Assume we're talking about
http://not.meko.dk/Hacks/Alvilda/The%20Alvilda%20Optimizing%20Compiler.html


-1. It wasn't a "Danish univ.", but rather one long-ago graduated
student cleaning old files :-)


0. Jens Palberg (now at UCLA) ran the course, and I am greatful to him
for having allowed us great freedom to go our own way.


1. We _had_ to write in C, and although not necessarily the worlds
greatest programming language, it _is_ hands-down the most portable,
has the most programmers in the world (outside COBOL), and have great
tool support, notably debuggers. I would choose C again for those
reasons, even though I'm fond of Haskell.
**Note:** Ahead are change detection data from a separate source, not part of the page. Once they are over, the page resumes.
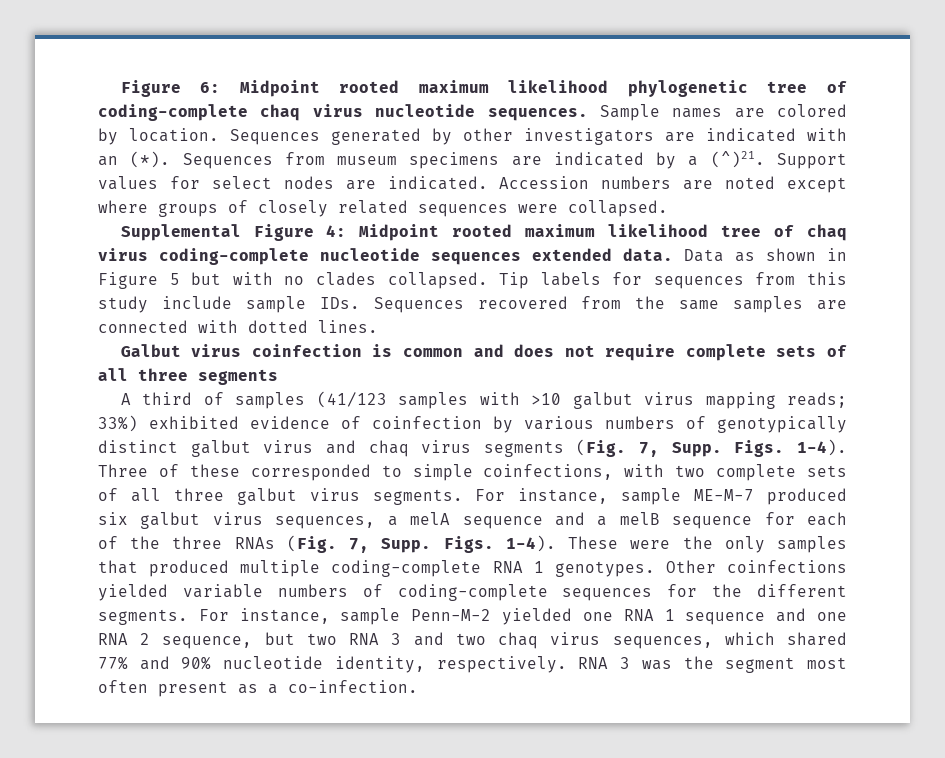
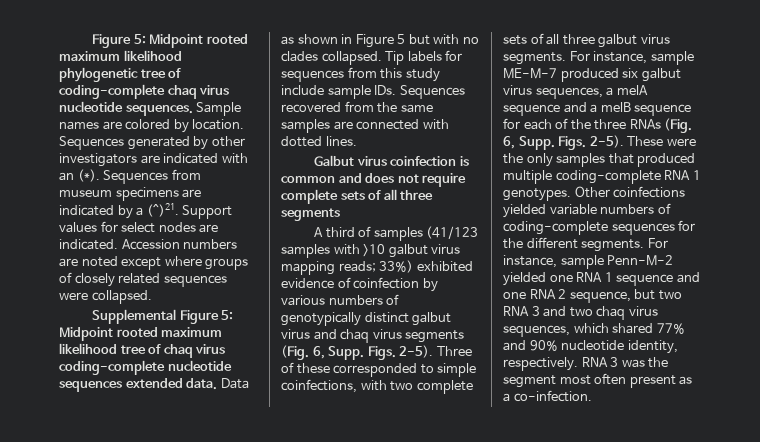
- Figure 6: Midpoint rooted maximum likelihood phylogenetic tree of coding-complete chaq virus nucleotide sequences.
+ Figure 5: Midpoint rooted maximum likelihood phylogenetic tree of coding-complete chaq virus nucleotide sequences.
- Supplemental Figure 4: Midpoint rooted maximum likelihood tree of chaq virus coding-complete nucleotide sequences extended data.
+ Supplemental Figure 5: Midpoint rooted maximum likelihood tree of chaq virus coding-complete nucleotide sequences extended data.
- A third of samples (41/123 samples with >10 galbut virus mapping reads; 33%) exhibited evidence of coinfection by various numbers of genotypically distinct galbut virus and chaq virus segments (Fig. 7, Supp. Figs. 1-4).
+ A third of samples (41/123 samples with >10 galbut virus mapping reads; 33%) exhibited evidence of coinfection by various numbers of genotypically distinct galbut virus and chaq virus segments (Fig. 6, Supp. Figs. 2-5).
- For instance, sample ME-M-7 produced six galbut virus sequences, a melA sequence and a melB sequence for each of the three RNAs (Fig. 7, Supp. Figs. 1-4).
+ For instance, sample ME-M-7 produced six galbut virus sequences, a melA sequence and a melB sequence for each of the three RNAs (Fig. 6, Supp. Figs. 2-5).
2. Our Alvilda compiler was trying out a new internal representation,
CoRTL, that ? had proposed in a Thesis proposal, but never finished.
It was an interesting, but we discovered (Lesson #0) that the
structual constraints of CoRTL were a pain to deal with. Today I would
have gone with Thinned-Gated SSA. ("One" day, I'll do this for a C
subset).


3. Lesson #1 was that going straight from parse actions to our IR was
A Bad Idea. Building an abstract syntax tree as an immediate would
have simplified things enormously. (Obvious to all I hope).


4. I haven't looked at Torben's book (stellar I'm sure), but I'm feel
there all together too much focus, in academia and in this newsgroup,
on a long solved and not so interesting problem. If I were to run a
compiler course, I would _give_ the students the front end. All the
really fun stuff is in the back end.